A Bank sought to use performance on an in-house subprime credit product to create an updated risk model. The risk model was to be combined with other factors to make future credit decisions. A sample of 3000 applicants for the original credit product was selected. Credit bureau data describing these individuals (at the time of application) was recorded. The ultimate disposition of the loan was determined (paid off or default). For loans rejected at the time of application, a disposition was inferred from credit bureau records on loans obtained in a similar time frame. For the Target, 1=Yes=default and 0=No=paid off. The goal of the modeling exercise is to provide a risk of default to each potential loan candidate. Below Interval=continuous and Binary/Nominal=categorical.

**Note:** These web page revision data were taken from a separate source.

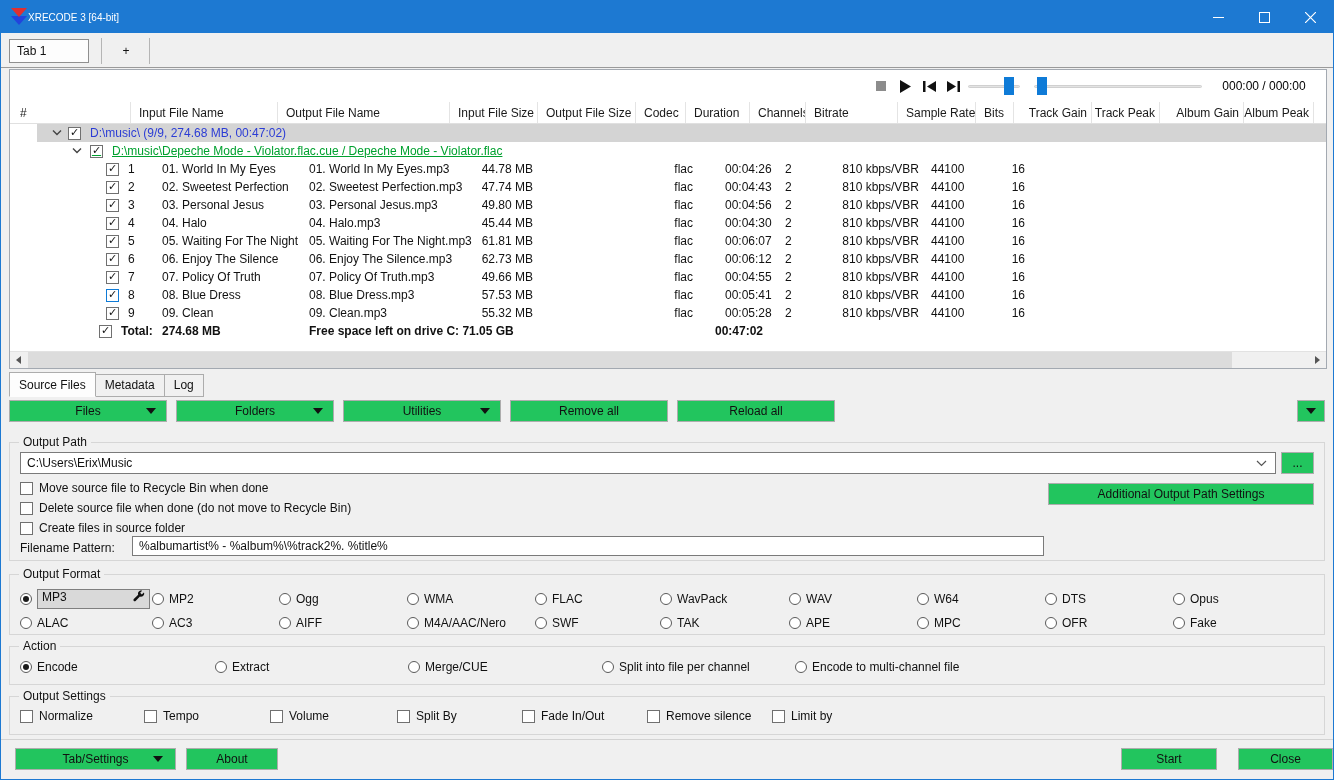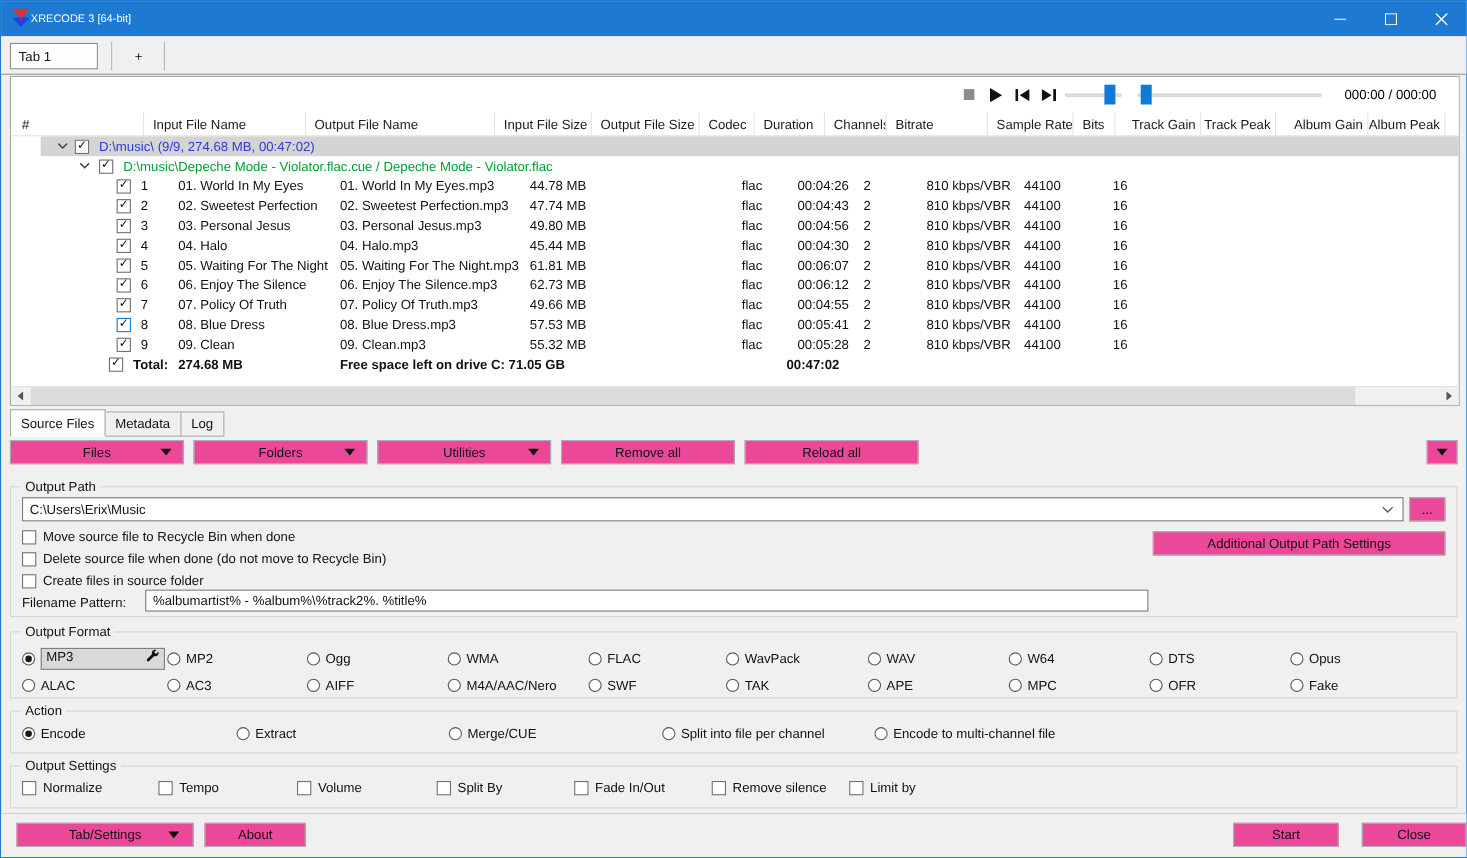--- a/index.html
+++ b/index.html
@@ -39,21 +39,21 @@
   
   .grid-cols { display:grid; grid-template-columns:121px 147px 172px 88px 98px 50px 64px 56px 92px 78px 38px 78px 68px 84px 70px 1fr; }
   .thead { position:absolute; top:32px; left:0; right:0; height:22px; border-bottom:1px solid #e0e0e0; background:#fff; }
   .th { border-right:1px solid #e4e4e4; display:flex; align-items:center; padding:0 4px 0 8px; white-space:nowrap; overflow:hidden; color:#1a1a1a; }
   .th.col-0 { padding-left:10px; }
   .th.col-11,.th.col-12,.th.col-13,.th.col-14 { justify-content:flex-end; }
   .rows { position:absolute; top:54px; left:0; right:0;margin-left:27px; }
   .row { height:18px; line-height:18px; white-space:nowrap; }
   .grow { display:flex; align-items:center; }
   .grow.dir { background:#d4d4d4; color:#2b3cd5; }
-  .grow.cue { color:#00a12f; }
+  .grow.cue { color:#00a12f;text-decoration:underline; }
   .chev { flex:0 0 auto; }
   .trow > div, .total-row > div { overflow:hidden; white-space:nowrap; }
   .c-num { padding-left:69px; display:flex; align-items:center; }
   .tnum { margin-left:9px; }
   .c-input { padding-left:4px; }
   .c-output { padding-left:4px; }
   .c-isize { text-align:right; padding-right:32px; }
   .c-codec { text-align:right; padding-right:20px; }
   .c-dur { padding-left:12px; }
   .c-ch { padding-left:8px; }
@@ -78,21 +78,21 @@
   .tri-r { width:0;height:0;border-top:4px solid transparent;border-bottom:4px solid transparent;border-left:5px solid #555; }
   .sthumb { position:absolute; top:0; left:18px; right:94px; height:16px; background:#dcdcdc; }
 
   
   .viewtabs { position:absolute; top:371px; left:8px; height:25px; display:flex; align-items:flex-end; }
   .vtab { padding:3px 9px 4px 9px; border:1px solid #acacac; margin-right:-1px; background:#f0f0f0; }
   .vtab.active { background:#fdfdfd; border-bottom:1px solid #fdfdfd; padding-top:5px; position:relative; z-index:2; }
 
   
   .toolbar { position:absolute; top:399px; left:8px; right:8px; height:23px; display:flex; }
-  .btn { background:#ec4899; border:1px solid #adadad; display:flex; align-items:center; justify-content:center; white-space:nowrap; }
+  .btn { background:#22c55e; border:1px solid #adadad; display:flex; align-items:center; justify-content:center; white-space:nowrap; }
   .tb-btn { width:158px; height:22px; margin-right:9px; position:relative; }
   .tb-btn .dd { position:absolute; right:10px; top:7px; }
   .dd { width:0;height:0;border-left:5px solid transparent;border-right:5px solid transparent;border-top:6px solid #111; }
   .tb-dd { margin-left:auto; width:28px; height:22px; }
 
   
   .group { position:absolute; left:8px; right:8px; border:1px solid #d6d6d6; }
   .grp-label { position:absolute; top:-8px; left:9px; background:#f0f0f0; padding:0 4px; }
   .grp-path { top:441px; height:119px; }
   .path-row { position:absolute; top:9px; left:10px; right:48px; height:22px; }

pacman::p_load(caret, ranger, pROC, dplyr, doParallel, gbm, nnet, DataExplorer)
df<-read.csv("credit.csv", stringsAsFactors = TRUE)
df$TARGET<-as.factor(df$TARGET)
df$ID<-as.factor(df$ID)
df$BanruptcyInd<-as.factor(df$BanruptcyInd)
source("data summary.R")
df$TARGET<-recode_factor(df$TARGET, "0"="No", "1"="Yes")
levels(df$TARGET)
## [1] "No" "Yes"
prop.table(summary(df$TARGET))
## No Yes
## 0.8333333 0.1666667
dim(df)
## [1] 3000 30
data.summary(df)
## mean sd min max median length missing
## DerogCnt 1.4300000 2.7314685 0 51 0 3000 0
## CollectCnt 0.8570000 2.1613518 0 50 0 3000 0
## InqCnt06 3.1083333 3.4791712 0 40 2 3000 0
## InqTimeLast 3.1081081 4.6378309 0 24 1 3000 188
## InqFinanceCnt24 3.5550000 4.4775355 0 48 2 3000 0
## TLTimeFirst 170.1136667 92.8136998 6 933 151 3000 0
## TLTimeLast 11.8736667 16.3214124 0 342 7 3000 0
## TLCnt03 0.2750000 0.5820836 0 7 0 3000 0
## TLCnt12 1.8213333 1.9252655 0 15 1 3000 0
## TLCnt24 3.8823333 3.3967142 0 28 3 3000 0
## TLCnt 7.8795462 5.4215954 0 40 7 3000 3
## TLSatCnt 13.5116822 8.9317686 0 57 12 3000 4
## TLDel60Cnt 1.5220000 2.8096525 0 38 0 3000 0
## TLBadCnt24 0.5670000 1.3244228 0 16 0 3000 0
## TL75UtilCnt 3.1216822 2.6054350 0 20 3 3000 99
## TL50UtilCnt 4.0779042 3.1080759 0 23 3 3000 99
## TLDel3060Cnt24 0.7260000 1.1636331 0 8 0 3000 0
## TLDel90Cnt24 0.8146667 1.6095077 0 19 0 3000 0
## TLDel60CntAll 2.5220000 3.4072549 0 45 1 3000 0
## TLBadDerogCnt 1.4090000 2.4604343 0 47 0 3000 0
## TLDel60Cnt24 1.0683333 1.8061242 0 20 0 3000 0
## levels mode missing
## TARGET 2 No 0
## ID 3000 66 0
## BanruptcyInd 2 0 0
## TLSum 2768 $0 0
## TLMaxSum 2798 $0 0
## TLBalHCPct 133 0% 0
## TLSatPct 95 50% 0
## TLOpenPct 92 50% 0
## TLOpen24Pct 134 100% 0
plot_missing(df)
df<-select(df, -ID)
set.seed(13)
index<-sample(1:nrow(df), round(0.9*nrow(df)), replace = FALSE)
training<-df[index,]
dim(training)
## [1] 2700 29
valid<-df[-index,]
dim(valid)
## [1] 300 29
ctrl<-trainControl(method="none", summaryFunction = twoClassSummary, classProbs = TRUE, savePredictions = TRUE)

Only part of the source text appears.